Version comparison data

###

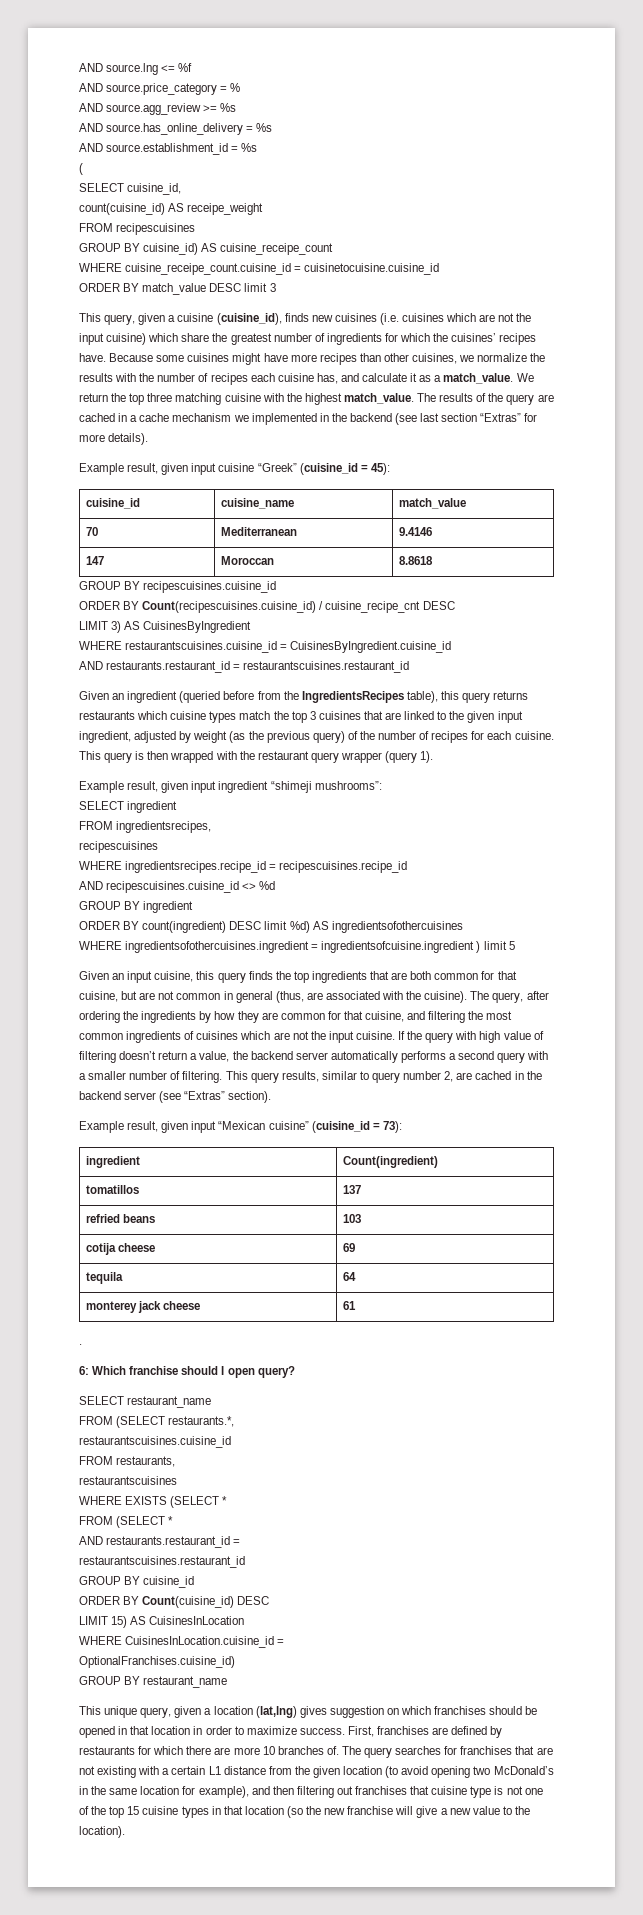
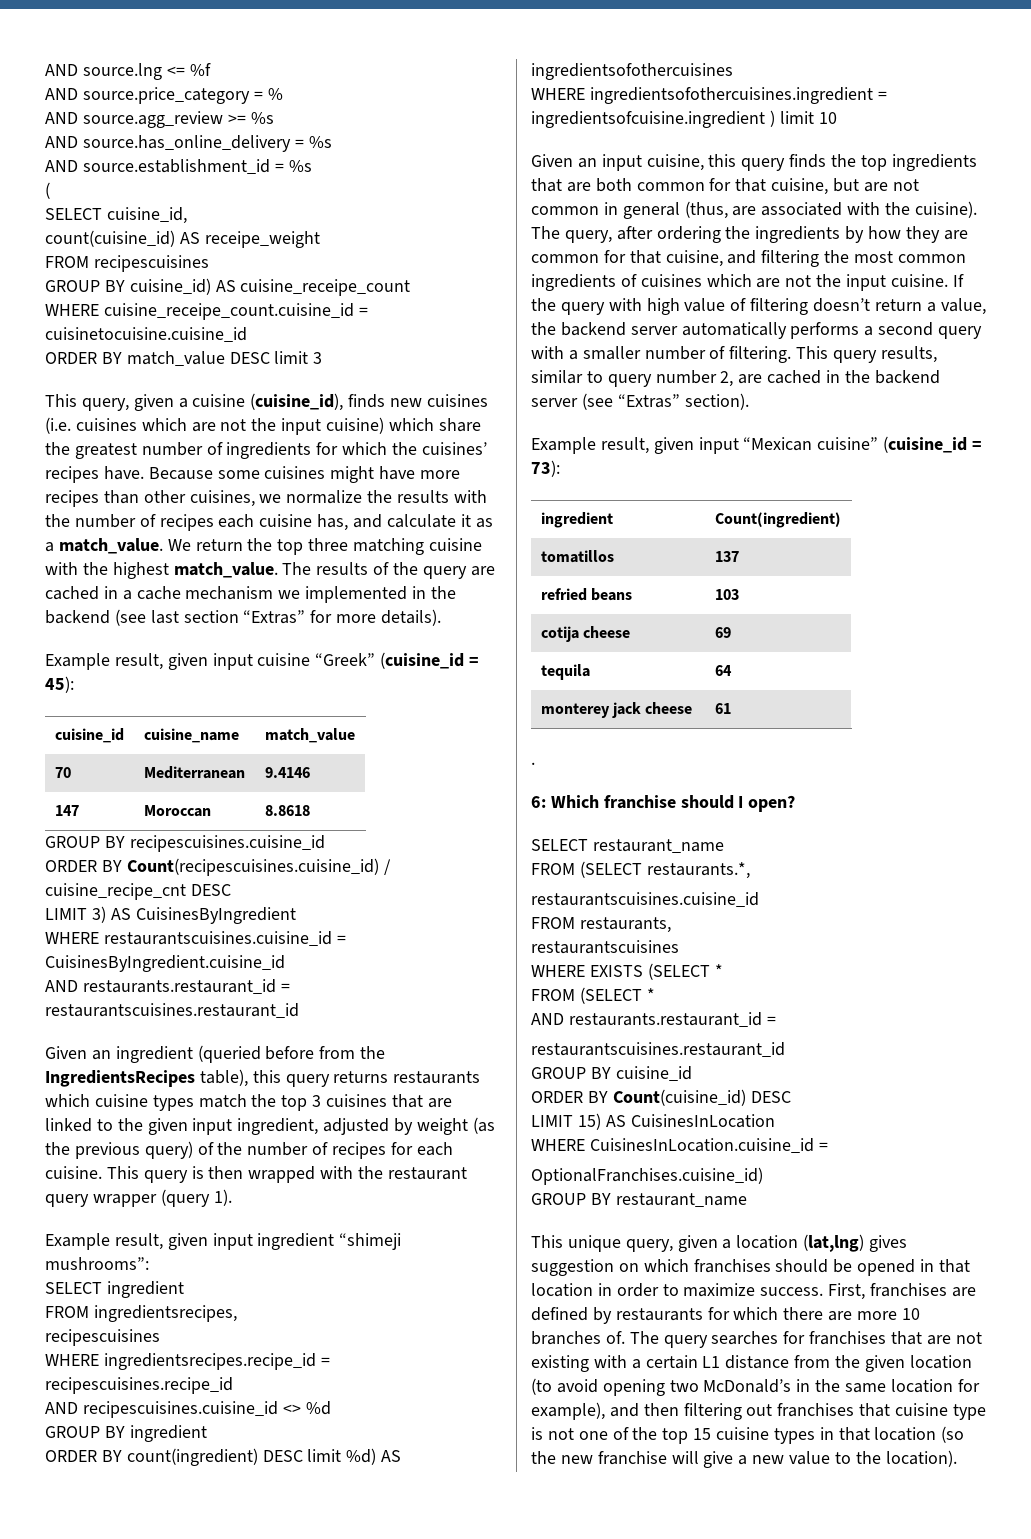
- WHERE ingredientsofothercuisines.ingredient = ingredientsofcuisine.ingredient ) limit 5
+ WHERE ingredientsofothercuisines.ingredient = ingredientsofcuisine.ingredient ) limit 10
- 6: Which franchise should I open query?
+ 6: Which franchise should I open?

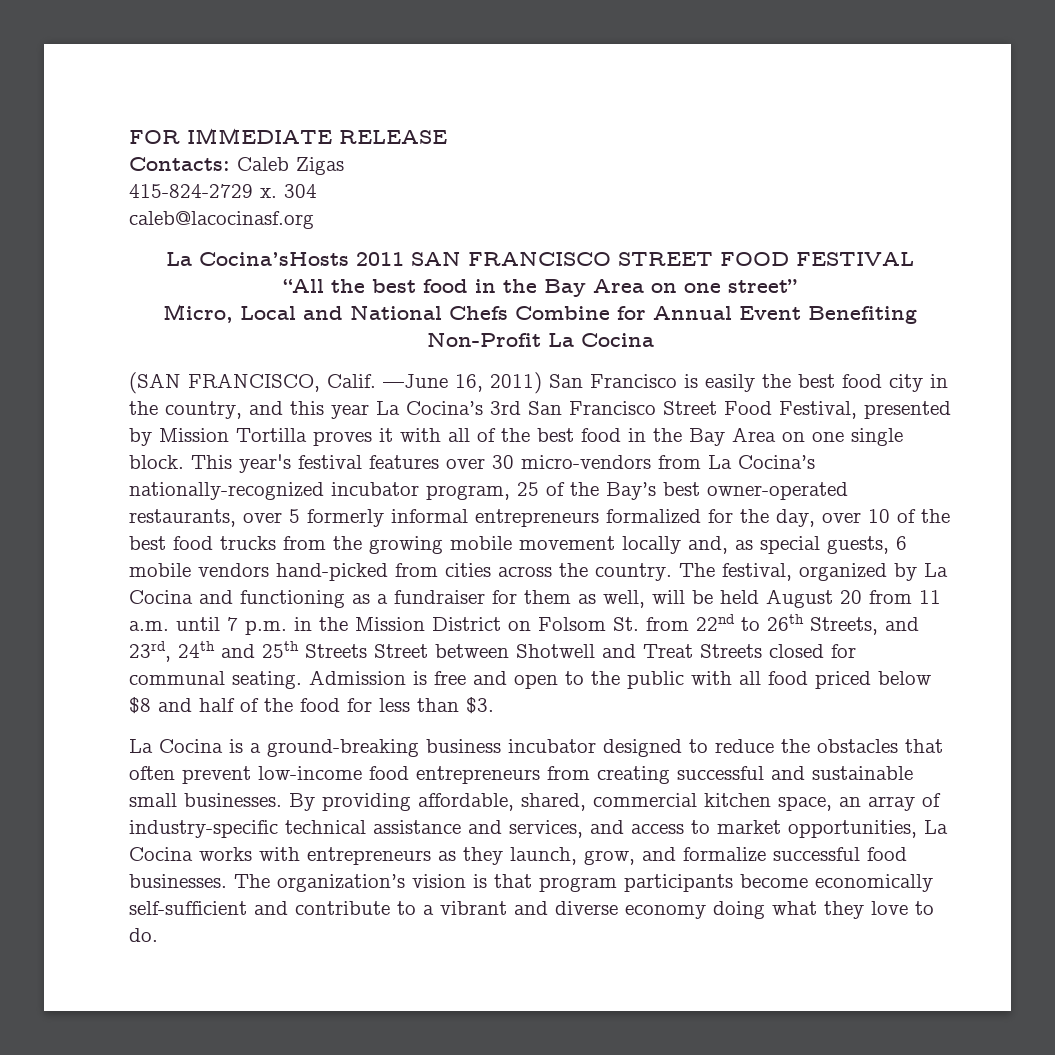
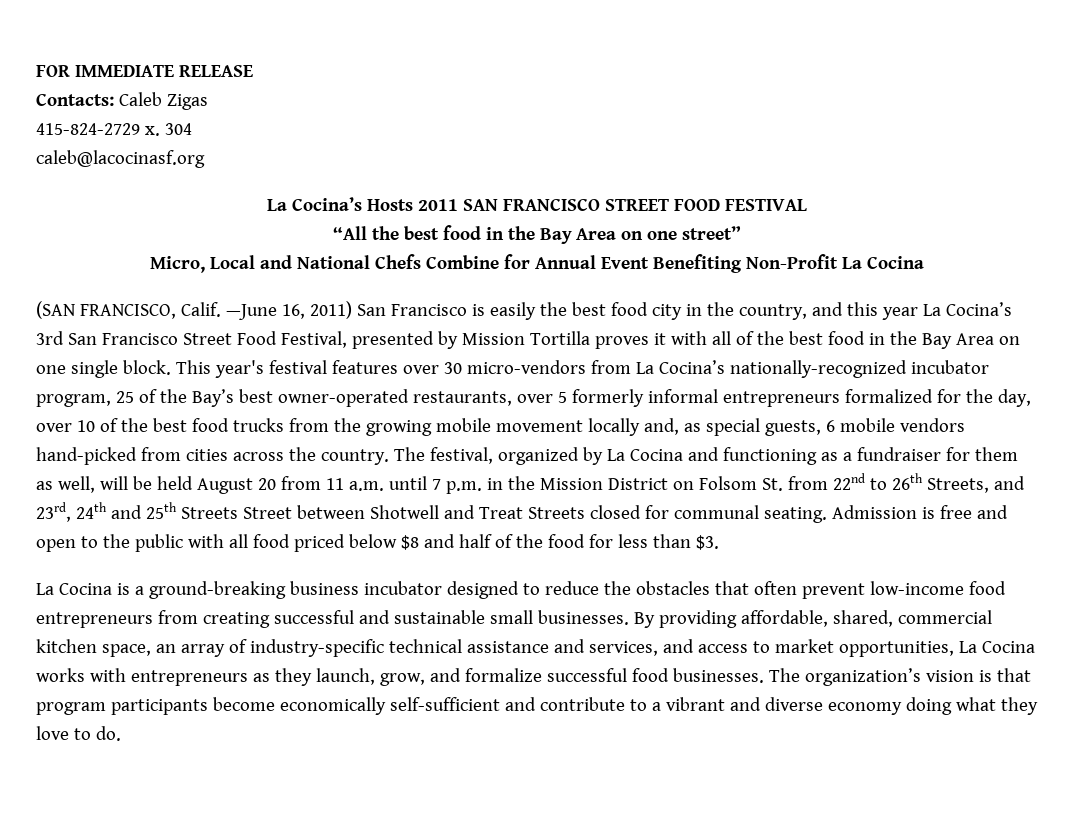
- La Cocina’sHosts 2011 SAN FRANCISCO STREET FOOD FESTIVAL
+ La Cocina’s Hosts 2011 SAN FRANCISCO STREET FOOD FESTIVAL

###

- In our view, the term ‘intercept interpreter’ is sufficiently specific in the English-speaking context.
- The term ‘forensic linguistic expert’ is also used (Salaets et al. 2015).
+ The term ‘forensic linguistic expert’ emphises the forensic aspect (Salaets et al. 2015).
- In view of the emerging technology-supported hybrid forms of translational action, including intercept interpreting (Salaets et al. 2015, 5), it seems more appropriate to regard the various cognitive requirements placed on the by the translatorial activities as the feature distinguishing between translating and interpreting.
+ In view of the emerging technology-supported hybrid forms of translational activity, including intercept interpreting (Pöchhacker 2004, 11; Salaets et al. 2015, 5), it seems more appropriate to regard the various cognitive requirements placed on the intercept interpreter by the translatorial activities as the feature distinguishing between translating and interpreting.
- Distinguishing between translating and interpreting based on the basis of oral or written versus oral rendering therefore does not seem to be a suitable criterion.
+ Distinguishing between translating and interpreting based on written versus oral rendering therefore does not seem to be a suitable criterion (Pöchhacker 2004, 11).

###

- [DIRECTIONS]
Of the lines above, output exactly those from the line bearing "aspect (Salaets et al. 2015)." through the line bearing "- In view of", inclusive.

- [ANSWER TO THIS TASK]
+ The term ‘forensic linguistic expert’ emphises the forensic aspect (Salaets et al. 2015).
- In view of the emerging technology-supported hybrid forms of translational action, including intercept interpreting (Salaets et al. 2015, 5), it seems more appropriate to regard the various cognitive requirements placed on the by the translatorial activities as the feature distinguishing between translating and interpreting.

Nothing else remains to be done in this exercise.